Timorasso

Posted by Keith Wallace

In the early 2000s, I was part of the opening staff of a new restaurant, Penne, at the Inn at Penn located at 40th and Walnut. It would be an Italian wine bar serving modern Italian fare, including homemade pasta. The wine list consisted of over 100 wines by the bottle and 40+ by the glass.

As part of our training, we were required to read the book “Italian Wine for Dummies” and sit through several wine-tasting classes to familiarize ourselves with the countless nuanced wines from Italy. At the time, I knew almost nothing about Italian wine. Chianti and Pinot Grigio were the only wines served at my family’s Italian Sunday dinners. Imagine my surprise learning that I had been missing out! The first time I tried Barolo, it tasted like velvet in a glass! I was hooked! I read that book cover to cover and vowed to impart my newfound knowledge to Penne’s future guests.

Initially, one of my beliefs was that Italy was not best known for its white wines. A buttery California Chardonnay would beat an Italian Pinot Grigio any day. I expected the same to be true of any Italian white wine. However, working at Penne changed my mind as I was introduced to great whites such as Fiano di Avellino, Arneis, Gavi, Soave, and Vermentino. I was also fascinated by the fact that so many of the grapes were native to Italy and were not found anywhere else in the world. Fast forward twenty years later to find that many of these are used to make white wines, with some making a comeback, grapes that had not been listed in my copy of “Italian Wine for Dummies.” One such grape is Timorasso, indigenous to the southeastern region of Piedmont.

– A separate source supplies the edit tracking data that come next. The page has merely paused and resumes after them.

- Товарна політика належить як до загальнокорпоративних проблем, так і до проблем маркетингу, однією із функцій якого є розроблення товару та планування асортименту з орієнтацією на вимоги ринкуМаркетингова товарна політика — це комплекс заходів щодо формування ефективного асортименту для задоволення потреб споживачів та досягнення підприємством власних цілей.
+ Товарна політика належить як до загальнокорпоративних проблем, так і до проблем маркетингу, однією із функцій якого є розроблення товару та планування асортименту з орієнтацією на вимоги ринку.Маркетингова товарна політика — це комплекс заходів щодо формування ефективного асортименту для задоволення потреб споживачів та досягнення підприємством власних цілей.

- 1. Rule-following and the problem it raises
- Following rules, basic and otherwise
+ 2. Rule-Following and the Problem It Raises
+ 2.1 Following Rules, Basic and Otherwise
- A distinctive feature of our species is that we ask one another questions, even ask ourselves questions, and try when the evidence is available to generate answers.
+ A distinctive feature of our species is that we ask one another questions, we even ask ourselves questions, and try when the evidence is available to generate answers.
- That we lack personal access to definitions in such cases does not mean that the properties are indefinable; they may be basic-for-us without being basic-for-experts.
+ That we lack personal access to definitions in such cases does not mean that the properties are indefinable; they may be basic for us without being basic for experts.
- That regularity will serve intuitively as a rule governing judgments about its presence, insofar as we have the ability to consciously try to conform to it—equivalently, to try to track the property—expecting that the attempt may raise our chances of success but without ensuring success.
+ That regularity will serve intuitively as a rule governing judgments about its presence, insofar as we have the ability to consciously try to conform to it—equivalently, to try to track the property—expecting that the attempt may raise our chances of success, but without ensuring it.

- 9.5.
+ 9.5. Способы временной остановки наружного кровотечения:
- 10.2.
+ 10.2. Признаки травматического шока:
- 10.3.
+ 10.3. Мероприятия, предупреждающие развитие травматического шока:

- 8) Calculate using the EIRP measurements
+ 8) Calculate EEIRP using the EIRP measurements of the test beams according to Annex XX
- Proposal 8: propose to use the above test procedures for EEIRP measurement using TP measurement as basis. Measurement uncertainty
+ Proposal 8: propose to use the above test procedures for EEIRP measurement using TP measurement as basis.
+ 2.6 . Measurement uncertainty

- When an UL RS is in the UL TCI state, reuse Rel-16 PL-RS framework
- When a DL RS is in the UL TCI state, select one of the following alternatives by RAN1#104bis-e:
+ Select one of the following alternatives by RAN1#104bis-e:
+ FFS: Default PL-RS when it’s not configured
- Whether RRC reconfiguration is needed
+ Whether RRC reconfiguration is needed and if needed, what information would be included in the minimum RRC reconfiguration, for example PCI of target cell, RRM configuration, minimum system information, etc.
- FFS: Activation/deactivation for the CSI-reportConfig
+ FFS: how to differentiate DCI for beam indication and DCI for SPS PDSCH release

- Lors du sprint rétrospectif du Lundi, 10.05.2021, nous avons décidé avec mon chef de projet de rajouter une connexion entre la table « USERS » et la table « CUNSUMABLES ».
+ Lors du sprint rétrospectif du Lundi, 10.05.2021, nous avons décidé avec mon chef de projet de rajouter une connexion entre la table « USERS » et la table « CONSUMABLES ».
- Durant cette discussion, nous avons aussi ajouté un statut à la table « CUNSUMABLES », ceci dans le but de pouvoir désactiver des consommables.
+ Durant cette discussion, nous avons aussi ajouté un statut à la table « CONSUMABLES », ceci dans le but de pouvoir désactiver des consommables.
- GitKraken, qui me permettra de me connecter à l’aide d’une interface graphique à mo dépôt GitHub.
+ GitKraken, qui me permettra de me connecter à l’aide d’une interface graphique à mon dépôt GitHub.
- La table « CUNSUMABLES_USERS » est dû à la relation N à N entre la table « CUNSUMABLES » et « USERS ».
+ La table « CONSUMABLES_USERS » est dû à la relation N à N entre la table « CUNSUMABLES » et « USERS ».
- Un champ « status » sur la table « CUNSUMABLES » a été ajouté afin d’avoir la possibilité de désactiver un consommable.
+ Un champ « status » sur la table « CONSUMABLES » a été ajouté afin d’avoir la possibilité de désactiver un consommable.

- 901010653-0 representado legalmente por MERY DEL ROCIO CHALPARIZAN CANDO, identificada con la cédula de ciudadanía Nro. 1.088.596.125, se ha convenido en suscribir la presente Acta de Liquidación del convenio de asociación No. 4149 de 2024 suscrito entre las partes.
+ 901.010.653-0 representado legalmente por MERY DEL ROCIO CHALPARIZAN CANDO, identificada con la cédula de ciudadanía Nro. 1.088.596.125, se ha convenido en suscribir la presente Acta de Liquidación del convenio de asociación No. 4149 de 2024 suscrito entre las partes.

Timorasso (or “Timuasso” in the local dialect) was grown initially in Liguria along with Cortese, the grape used to make Gavi. It was produced as a local table wine for centuries, and it is believed to be one of the favorite wines of Leonardo Da Vinci. It is easy to recognize as each bunch has berries of assorted sizes, usually at various stages of ripeness, called asynchronous maturation, which is one reason this grape is challenging to grow. Also, the vines suffer from floral abortion, meaning some flowers never bear fruit. The grape is susceptible to diseases such as grey rot (botrytis), has thin skin, and tends to ripen late in the season. For these reasons, the production of Timorasso wine declined after WWII, with Cortese planted in its place.

It had almost disappeared until the 1980s when a winemaker in Piedmont, Walter Massa, saw something in this ancient grape and singlehandedly brought it back from near extinction. With only about 500 vines of Timorasso in his family’s vineyard, he decided to experiment. Instead of planting Cortese or Barbera as his fellow winemakers encouraged, he grew Timorasso in the hills surrounding the town of Tortona (Derthona). Colli Tortonesi is the DOC of this region, known for its rolling foothills, as is most of Piedmont. Massa cultivated this grape and, over time, produced a fascinating white wine. He found that Timorasso ages very well and that this is the key to
expressing the unique characteristics of the grape.

Sometimes touted as “Italian Riesling,” Timorasso has high acid with pronounced citrus, herbal, and mineral notes. Others have compared it to White Burgundy, particularly Chablis, due to its straw color, peach, pear notes, and creaminess with very little or no oak compared to a New World Chardonnay.

Over time, Massa convinced other winemakers in the area to begin planting Timorasso. Today, over 50 wineries, notably Vietti, a Barolo producer, are producing this wine. When Vietti decided to start making a second white wine, the first being Arneis, Timorasso was chosen. About 640 hectares of Timorasso are under vine in Colli Tortonesi and the surrounding areas, with about 500,000 bottles produced annually. Though it is difficult to find in US wine stores, a quick Google search will yield several wine sellers from which to purchase it.

Now, what happened at Penne? It opened in 2002 and was eventually reviewed by the famed restaurant critic for The Philadelphia Inquirer, Craig LaBan, in 2003. I was the server waiting on him on one of his many visits. He asked me to recommend a white wine for his farfalle with yellow tomato sauce, fava beans, and mint.

I suggested what I had been told to recommend, and he asked, “What do you like?” My answer: Fiano di Avellino. He replied, “Then that is what I will have.” In his review, he touted Fiano di Avellino as “exotic” and his “new favorite white.” My plan to evangelize the masses about Italian wine had worked! Since that time, Italian whites have finally earned the recognition they so fittingly deserve. And thanks to Walter Massa, another unique white from Italy has returned to this esteemed list. Timorasso is now MY new favorite white wine! Saluti!